## Assigned task:
All lines from the top of the records below through the line holding "XXL / All-Black / Left70000550: 7", and only those, should be printed exactly, minus the pictures.

=== Available records ===

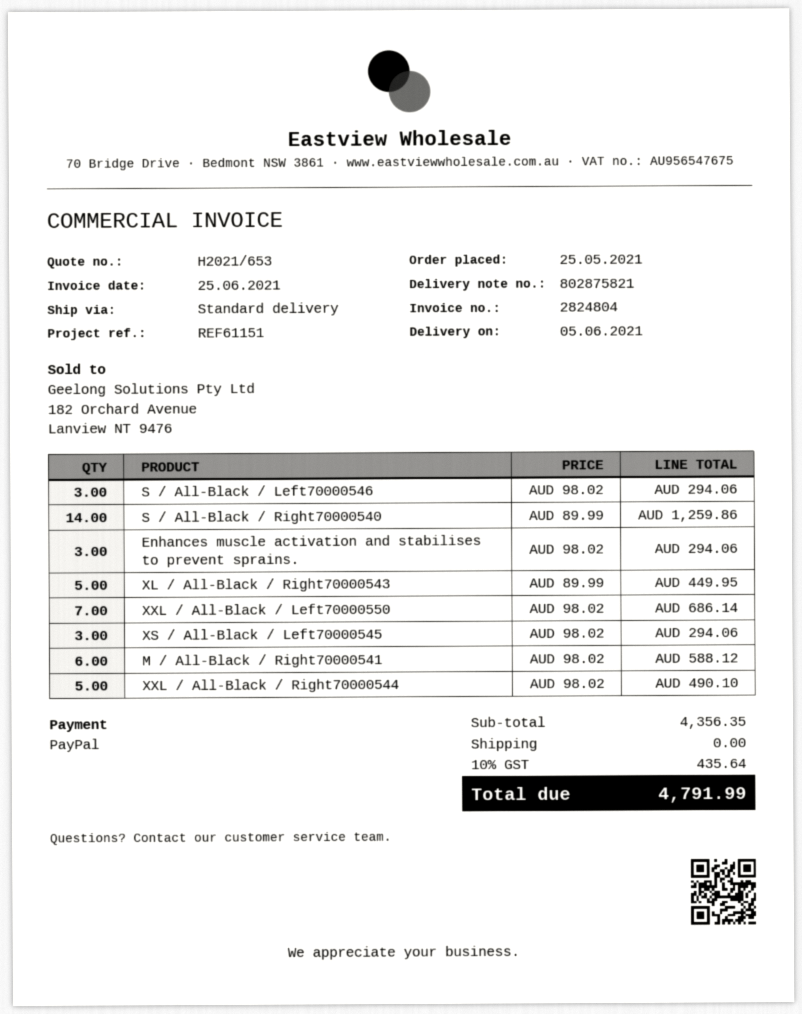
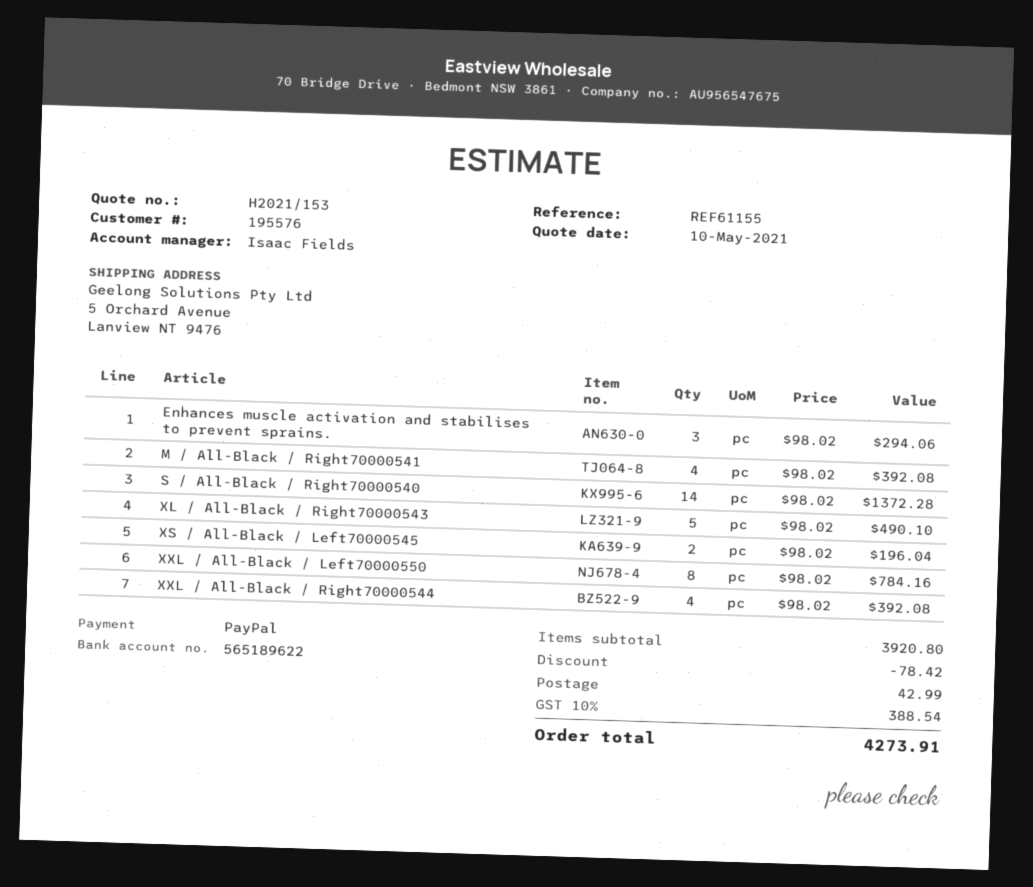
quote number: H2021/653 -> H2021/153
reference: REF61151 -> REF61155
S / All-Black / Left70000546: 3 x 98.02 = 294.06 -> none
S / All-Black / Right70000540: 14 x 89.99 = 1259.86 -> 14 x 98.02 = 1372.28
XL / All-Black / Right70000543: 5 x 89.99 = 449.95 -> 5 x 98.02 = 490.10
XXL / All-Black / Left70000550: 7 x 98.02 = 686.14 -> 8 x 98.02 = 784.16
XS / All-Black / Left70000545: 3 x 98.02 = 294.06 -> 2 x 98.02 = 196.04
M / All-Black / Right70000541: 6 x 98.02 = 588.12 -> 4 x 98.02 = 392.08
XXL / All-Black / Right70000544: 5 x 98.02 = 490.10 -> 4 x 98.02 = 392.08
subtotal: 4356.35 -> 3920.80
discount: none -> 78.42
shipping: 0.00 -> 42.99
tax: 10% = 435.64 -> 10% = 388.54
total: 4791.99 -> 4273.91

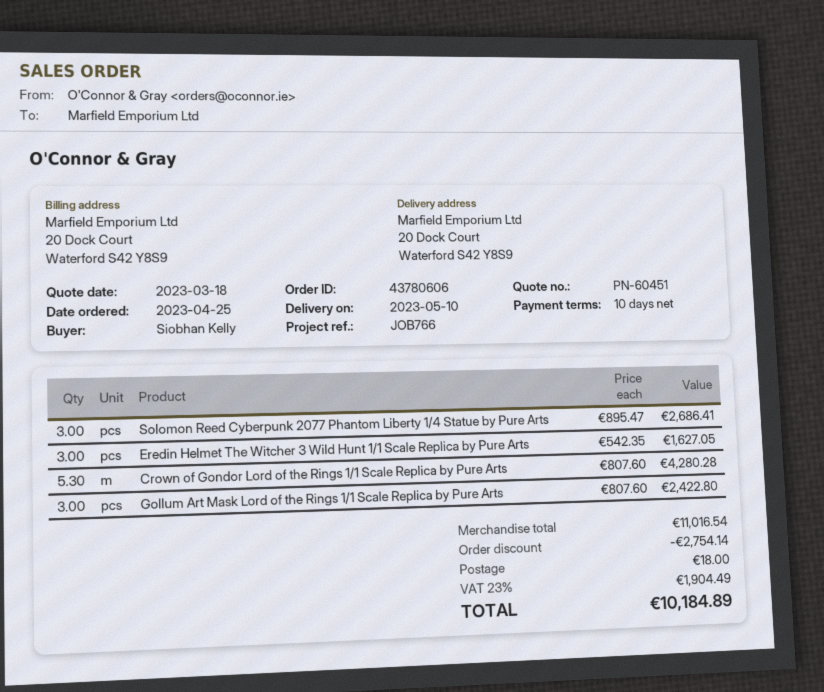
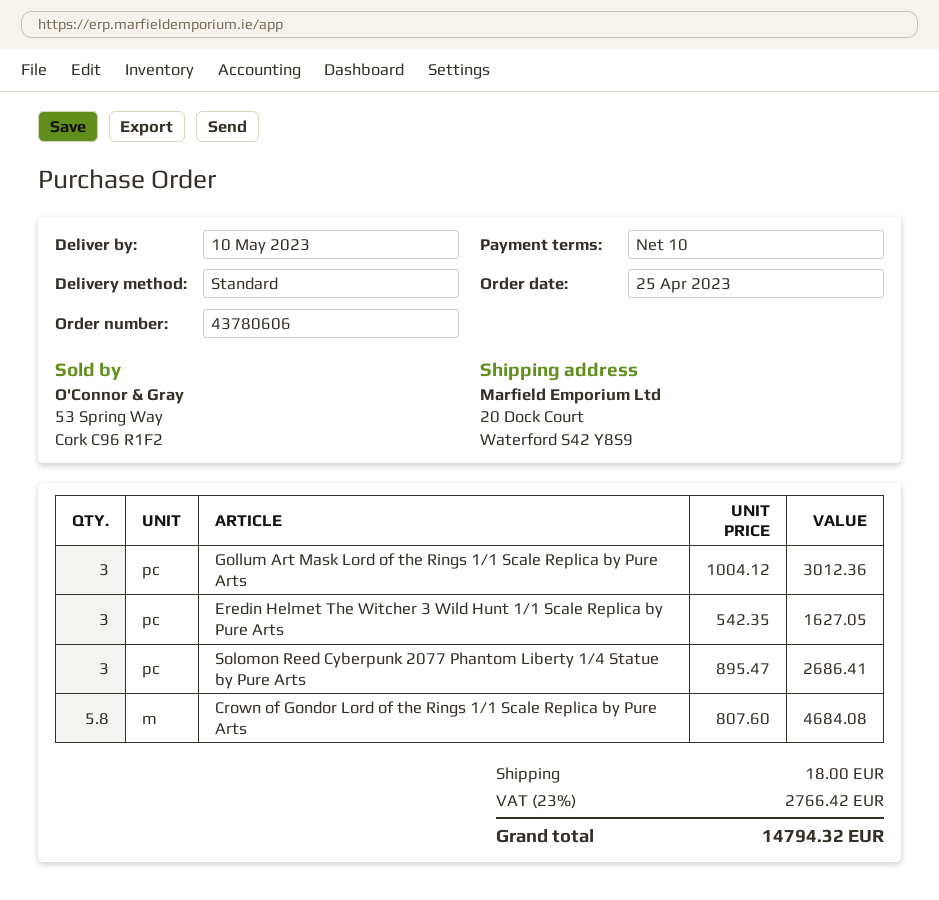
Crown of Gondor Lord of the Rings 1/1 Scale Replica by Pure Arts: 5.3 x 807.60 = 4280.28 -> 5.8 x 807.60 = 4684.08
Gollum Art Mask Lord of the Rings 1/1 Scale Replica by Pure Arts: 3 x 807.60 = 2422.80 -> 3 x 1004.12 = 3012.36
discount: 2754.14 -> none
tax: 23% = 1904.49 -> 23% = 2766.42
total: 10184.89 -> 14794.32

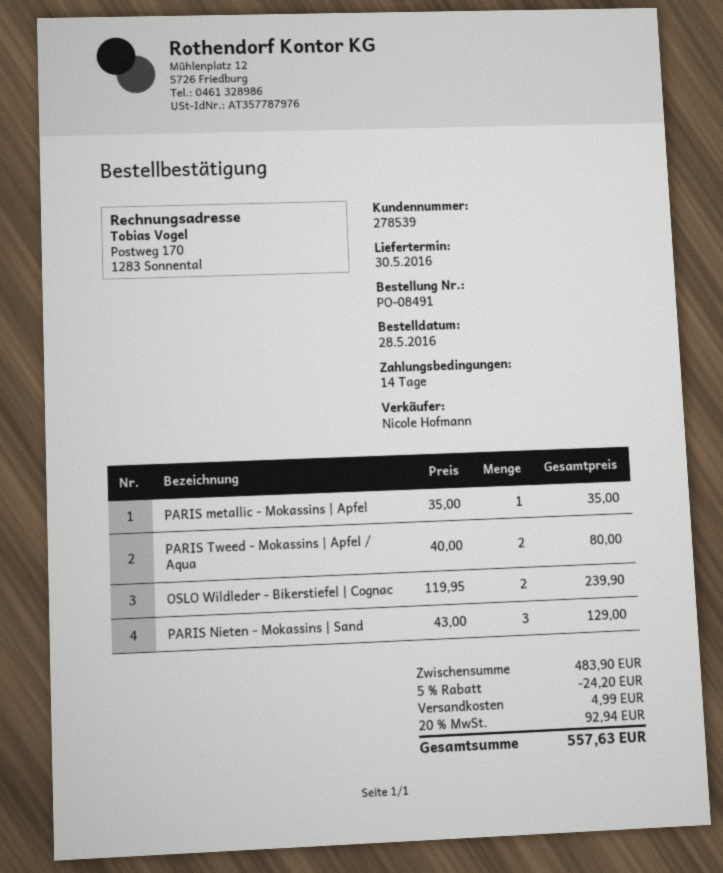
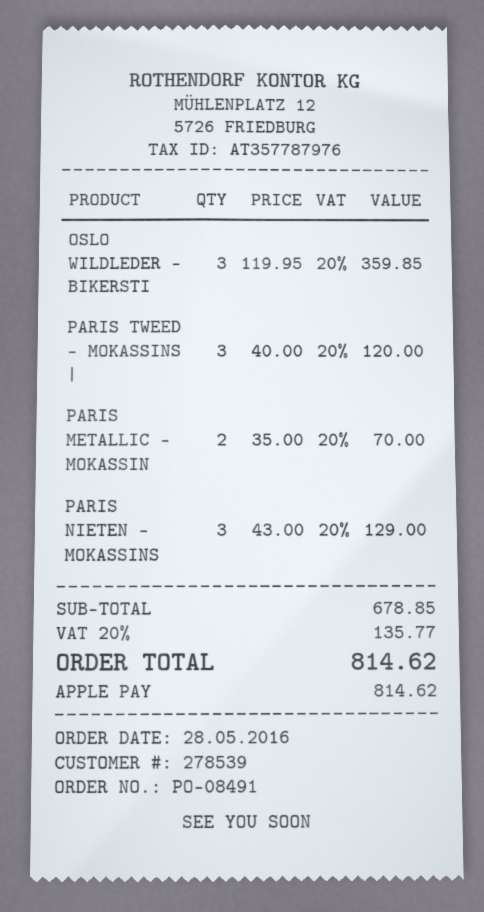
PARIS metallic - Mokassins | Apfel: 1 x 35.00 = 35.00 -> 2 x 35.00 = 70.00
PARIS Tweed - Mokassins | Apfel / Aqua: 2 x 40.00 = 80.00 -> 3 x 40.00 = 120.00
OSLO Wildleder - Bikerstiefel | Cognac: 2 x 119.95 = 239.90 -> 3 x 119.95 = 359.85
subtotal: 483.90 -> 678.85
discount: 5% = 24.20 -> none
shipping: 4.99 -> none
tax: 20% = 92.94 -> 20% = 135.77
total: 557.63 -> 814.62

===

## Response box:
quote number: H2021/653 -> H2021/153
reference: REF61151 -> REF61155
S / All-Black / Left70000546: 3 x 98.02 = 294.06 -> none
S / All-Black / Right70000540: 14 x 89.99 = 1259.86 -> 14 x 98.02 = 1372.28
XL / All-Black / Right70000543: 5 x 89.99 = 449.95 -> 5 x 98.02 = 490.10
XXL / All-Black / Left70000550: 7 x 98.02 = 686.14 -> 8 x 98.02 = 784.16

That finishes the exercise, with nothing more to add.